* [Try it]: Within the material below, locate the line with "[189,98,280,112] injection tool." and the line with "(202, 600) none", then return those two lines and all lines between them, exactly as written.

* [Records provided]:
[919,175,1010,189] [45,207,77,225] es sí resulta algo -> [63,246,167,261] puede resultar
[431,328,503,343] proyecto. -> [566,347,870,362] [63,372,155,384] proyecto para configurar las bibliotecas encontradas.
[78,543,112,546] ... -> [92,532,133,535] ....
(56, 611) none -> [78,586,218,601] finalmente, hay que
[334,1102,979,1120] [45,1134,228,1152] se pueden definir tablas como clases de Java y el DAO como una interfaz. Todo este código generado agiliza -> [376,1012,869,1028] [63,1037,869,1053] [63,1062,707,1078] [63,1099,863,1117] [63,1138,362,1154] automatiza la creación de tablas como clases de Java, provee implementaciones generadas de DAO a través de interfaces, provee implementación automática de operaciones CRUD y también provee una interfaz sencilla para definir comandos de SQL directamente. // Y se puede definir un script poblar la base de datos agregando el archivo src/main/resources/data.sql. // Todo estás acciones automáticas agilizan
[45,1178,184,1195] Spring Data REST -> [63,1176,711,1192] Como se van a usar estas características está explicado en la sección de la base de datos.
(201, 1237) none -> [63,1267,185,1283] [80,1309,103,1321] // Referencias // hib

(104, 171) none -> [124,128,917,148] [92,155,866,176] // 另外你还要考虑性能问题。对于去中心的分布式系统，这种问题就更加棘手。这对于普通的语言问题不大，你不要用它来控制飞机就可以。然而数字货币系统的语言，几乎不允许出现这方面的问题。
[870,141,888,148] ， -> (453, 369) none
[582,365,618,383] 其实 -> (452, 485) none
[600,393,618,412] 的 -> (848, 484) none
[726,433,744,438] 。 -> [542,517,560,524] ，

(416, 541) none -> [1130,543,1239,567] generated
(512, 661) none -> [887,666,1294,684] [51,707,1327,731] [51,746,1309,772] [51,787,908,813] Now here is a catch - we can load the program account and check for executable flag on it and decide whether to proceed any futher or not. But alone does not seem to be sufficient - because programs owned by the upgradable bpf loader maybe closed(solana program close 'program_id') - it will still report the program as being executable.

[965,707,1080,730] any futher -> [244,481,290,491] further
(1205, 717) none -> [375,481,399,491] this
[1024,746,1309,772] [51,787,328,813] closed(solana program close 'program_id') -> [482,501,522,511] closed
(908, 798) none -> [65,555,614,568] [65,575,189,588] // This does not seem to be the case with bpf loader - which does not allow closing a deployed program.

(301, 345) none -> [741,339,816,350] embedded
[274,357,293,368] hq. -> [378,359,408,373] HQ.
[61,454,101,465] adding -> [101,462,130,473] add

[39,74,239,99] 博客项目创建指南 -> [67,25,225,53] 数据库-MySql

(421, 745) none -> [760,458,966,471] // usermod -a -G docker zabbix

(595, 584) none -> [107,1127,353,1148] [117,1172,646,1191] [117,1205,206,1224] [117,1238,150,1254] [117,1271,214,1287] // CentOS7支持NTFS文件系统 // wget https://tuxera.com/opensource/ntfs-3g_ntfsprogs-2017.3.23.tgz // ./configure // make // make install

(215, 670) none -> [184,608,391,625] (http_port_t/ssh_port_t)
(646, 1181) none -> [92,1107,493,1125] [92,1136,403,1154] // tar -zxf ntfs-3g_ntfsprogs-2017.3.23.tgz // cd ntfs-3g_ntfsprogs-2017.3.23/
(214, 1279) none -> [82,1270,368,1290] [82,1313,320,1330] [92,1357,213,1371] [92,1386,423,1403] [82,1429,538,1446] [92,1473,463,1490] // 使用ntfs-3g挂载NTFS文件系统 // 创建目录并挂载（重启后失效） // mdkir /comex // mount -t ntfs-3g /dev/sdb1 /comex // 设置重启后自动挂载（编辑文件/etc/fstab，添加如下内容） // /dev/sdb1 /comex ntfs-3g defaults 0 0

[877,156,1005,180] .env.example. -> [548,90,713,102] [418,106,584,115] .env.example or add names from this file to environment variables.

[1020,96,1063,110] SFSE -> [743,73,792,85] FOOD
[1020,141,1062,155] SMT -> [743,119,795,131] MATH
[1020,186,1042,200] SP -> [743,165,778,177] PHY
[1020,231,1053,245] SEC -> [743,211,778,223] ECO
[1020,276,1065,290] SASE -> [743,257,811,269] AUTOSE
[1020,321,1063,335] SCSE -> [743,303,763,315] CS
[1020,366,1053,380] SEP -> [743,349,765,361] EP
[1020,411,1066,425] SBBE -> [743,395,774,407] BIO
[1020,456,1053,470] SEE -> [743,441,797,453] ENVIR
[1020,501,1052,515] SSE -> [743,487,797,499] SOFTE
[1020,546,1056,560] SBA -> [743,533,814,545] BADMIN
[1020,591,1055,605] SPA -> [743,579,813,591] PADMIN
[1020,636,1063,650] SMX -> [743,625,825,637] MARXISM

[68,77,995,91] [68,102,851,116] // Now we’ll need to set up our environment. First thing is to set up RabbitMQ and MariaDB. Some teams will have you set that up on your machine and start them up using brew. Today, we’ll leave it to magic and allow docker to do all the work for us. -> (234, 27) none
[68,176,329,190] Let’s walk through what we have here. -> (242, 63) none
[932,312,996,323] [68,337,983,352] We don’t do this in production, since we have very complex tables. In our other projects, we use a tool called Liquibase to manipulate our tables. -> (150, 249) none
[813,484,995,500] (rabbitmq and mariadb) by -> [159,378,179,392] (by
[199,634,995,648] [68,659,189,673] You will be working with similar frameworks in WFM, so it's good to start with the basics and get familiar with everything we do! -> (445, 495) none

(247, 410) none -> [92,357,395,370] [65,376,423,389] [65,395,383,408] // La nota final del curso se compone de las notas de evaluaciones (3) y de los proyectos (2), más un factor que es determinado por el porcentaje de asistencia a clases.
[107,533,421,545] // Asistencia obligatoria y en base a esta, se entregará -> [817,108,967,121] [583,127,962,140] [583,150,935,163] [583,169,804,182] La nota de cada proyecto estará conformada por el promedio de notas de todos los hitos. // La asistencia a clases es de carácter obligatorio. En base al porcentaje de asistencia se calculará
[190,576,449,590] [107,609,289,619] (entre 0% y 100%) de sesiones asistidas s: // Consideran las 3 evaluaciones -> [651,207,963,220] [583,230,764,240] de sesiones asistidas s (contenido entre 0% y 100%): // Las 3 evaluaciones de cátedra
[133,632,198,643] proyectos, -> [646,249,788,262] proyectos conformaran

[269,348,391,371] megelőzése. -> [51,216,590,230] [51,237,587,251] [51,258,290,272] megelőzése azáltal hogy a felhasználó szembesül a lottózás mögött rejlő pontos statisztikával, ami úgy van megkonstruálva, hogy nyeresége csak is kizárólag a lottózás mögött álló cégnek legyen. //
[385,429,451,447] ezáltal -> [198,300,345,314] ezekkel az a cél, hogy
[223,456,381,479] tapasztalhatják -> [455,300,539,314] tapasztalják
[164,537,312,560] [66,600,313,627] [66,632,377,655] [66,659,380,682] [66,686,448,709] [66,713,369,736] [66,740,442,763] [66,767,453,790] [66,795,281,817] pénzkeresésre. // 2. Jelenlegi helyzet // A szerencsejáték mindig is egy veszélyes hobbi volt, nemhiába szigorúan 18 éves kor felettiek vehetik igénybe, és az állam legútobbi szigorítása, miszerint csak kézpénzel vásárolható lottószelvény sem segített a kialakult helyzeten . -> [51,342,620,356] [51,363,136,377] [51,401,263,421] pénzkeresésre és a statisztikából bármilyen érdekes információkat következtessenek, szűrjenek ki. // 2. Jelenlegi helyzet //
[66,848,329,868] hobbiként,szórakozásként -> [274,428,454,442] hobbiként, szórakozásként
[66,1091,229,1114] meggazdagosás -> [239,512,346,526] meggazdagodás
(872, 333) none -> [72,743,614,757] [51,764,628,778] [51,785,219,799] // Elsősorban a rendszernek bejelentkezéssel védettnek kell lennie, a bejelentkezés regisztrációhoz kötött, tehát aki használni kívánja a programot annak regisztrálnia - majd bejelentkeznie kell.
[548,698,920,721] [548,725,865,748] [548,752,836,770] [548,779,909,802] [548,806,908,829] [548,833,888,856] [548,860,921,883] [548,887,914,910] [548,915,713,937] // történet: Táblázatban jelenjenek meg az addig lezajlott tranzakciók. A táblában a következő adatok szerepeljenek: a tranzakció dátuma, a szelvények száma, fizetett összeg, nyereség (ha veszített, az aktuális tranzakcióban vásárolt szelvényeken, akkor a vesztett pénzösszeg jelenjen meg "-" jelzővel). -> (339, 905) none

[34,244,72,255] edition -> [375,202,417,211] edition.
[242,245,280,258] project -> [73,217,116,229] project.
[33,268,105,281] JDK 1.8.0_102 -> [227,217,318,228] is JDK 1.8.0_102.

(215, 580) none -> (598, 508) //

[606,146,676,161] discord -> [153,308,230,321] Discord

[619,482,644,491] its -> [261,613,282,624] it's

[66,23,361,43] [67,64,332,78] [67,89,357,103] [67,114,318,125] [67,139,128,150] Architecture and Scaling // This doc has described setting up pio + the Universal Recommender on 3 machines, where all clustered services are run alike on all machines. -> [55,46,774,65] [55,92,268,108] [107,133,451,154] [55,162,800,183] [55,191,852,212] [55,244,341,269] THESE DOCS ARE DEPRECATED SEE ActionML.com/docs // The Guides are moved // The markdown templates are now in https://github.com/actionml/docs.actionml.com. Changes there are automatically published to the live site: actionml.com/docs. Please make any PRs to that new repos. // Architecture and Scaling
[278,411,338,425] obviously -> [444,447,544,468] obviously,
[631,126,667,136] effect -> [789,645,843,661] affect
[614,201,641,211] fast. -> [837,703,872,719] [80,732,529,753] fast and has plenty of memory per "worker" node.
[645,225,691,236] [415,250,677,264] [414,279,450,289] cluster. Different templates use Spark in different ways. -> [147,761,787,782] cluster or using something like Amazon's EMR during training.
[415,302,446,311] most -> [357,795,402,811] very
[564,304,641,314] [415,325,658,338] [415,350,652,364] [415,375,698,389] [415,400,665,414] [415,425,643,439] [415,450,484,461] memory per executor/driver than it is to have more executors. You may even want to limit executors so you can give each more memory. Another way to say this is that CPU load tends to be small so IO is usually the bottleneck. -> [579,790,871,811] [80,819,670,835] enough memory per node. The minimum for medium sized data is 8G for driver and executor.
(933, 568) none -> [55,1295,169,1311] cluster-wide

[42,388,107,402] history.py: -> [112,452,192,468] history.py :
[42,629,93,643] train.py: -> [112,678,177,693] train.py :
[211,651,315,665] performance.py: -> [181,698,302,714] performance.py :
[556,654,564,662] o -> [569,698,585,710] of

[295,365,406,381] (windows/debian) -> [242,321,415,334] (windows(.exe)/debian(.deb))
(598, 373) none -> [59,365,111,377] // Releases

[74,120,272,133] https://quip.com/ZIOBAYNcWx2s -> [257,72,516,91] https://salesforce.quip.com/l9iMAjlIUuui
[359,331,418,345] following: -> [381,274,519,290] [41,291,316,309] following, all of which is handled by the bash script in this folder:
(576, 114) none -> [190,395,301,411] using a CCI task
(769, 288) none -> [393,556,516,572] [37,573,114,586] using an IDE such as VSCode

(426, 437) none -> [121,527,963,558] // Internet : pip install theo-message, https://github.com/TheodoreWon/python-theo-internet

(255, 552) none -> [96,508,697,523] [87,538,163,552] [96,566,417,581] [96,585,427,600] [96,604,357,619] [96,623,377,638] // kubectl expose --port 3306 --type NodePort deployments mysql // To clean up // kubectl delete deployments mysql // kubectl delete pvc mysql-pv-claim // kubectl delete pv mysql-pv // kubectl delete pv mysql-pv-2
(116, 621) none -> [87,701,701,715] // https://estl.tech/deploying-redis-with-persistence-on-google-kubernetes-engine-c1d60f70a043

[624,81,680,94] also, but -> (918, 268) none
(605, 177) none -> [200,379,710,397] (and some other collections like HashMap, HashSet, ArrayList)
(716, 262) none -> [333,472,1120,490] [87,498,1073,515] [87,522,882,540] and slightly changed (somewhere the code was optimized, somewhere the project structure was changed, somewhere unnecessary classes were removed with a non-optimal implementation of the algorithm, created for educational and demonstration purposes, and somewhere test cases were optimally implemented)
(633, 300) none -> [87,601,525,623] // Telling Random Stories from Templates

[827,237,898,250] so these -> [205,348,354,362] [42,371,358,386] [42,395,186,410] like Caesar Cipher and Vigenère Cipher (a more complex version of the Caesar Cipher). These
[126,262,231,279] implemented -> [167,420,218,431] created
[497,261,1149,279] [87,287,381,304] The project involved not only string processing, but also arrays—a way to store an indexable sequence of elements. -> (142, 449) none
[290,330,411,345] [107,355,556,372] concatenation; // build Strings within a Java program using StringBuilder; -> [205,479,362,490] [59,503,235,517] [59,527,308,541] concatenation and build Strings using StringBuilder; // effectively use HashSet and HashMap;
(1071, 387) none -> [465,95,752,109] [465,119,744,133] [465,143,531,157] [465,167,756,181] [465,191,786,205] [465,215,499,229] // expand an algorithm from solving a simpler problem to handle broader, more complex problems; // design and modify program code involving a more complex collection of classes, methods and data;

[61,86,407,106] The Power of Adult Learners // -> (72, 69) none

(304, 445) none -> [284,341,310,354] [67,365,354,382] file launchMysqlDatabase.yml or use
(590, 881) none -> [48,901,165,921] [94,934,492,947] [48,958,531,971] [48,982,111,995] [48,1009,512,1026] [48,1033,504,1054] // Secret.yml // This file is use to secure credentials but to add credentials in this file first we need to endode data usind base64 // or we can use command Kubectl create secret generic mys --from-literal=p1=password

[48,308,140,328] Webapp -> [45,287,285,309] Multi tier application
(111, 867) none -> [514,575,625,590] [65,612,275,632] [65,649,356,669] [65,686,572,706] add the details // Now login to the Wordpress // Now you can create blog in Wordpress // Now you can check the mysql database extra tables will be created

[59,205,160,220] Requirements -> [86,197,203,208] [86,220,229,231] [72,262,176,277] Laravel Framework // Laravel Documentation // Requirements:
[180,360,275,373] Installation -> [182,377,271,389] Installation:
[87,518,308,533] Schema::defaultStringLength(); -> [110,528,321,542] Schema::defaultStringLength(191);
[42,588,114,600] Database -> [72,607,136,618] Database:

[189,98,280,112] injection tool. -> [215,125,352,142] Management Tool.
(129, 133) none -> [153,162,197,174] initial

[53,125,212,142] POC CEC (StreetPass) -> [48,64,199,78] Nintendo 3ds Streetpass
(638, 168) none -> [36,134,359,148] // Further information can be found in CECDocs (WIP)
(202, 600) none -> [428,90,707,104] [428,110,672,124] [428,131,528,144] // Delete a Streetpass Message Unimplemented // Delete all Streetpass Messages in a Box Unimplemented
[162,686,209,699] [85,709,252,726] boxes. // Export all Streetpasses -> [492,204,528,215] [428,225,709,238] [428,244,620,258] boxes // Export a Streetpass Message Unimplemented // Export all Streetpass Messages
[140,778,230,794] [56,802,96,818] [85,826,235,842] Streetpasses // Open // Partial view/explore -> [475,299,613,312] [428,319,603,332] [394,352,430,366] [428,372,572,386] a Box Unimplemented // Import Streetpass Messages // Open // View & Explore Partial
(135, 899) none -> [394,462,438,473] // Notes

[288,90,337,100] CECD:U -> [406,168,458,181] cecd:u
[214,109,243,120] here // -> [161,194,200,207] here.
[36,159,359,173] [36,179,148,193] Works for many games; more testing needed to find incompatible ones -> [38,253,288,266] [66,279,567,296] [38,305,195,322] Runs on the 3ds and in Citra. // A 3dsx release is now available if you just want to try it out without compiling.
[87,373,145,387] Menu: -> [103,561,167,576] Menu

* [Task output]:
[189,98,280,112] injection tool. -> [215,125,352,142] Management Tool.
(129, 133) none -> [153,162,197,174] initial

[53,125,212,142] POC CEC (StreetPass) -> [48,64,199,78] Nintendo 3ds Streetpass
(638, 168) none -> [36,134,359,148] // Further information can be found in CECDocs (WIP)
(202, 600) none -> [428,90,707,104] [428,110,672,124] [428,131,528,144] // Delete a Streetpass Message Unimplemented // Delete all Streetpass Messages in a Box Unimplemented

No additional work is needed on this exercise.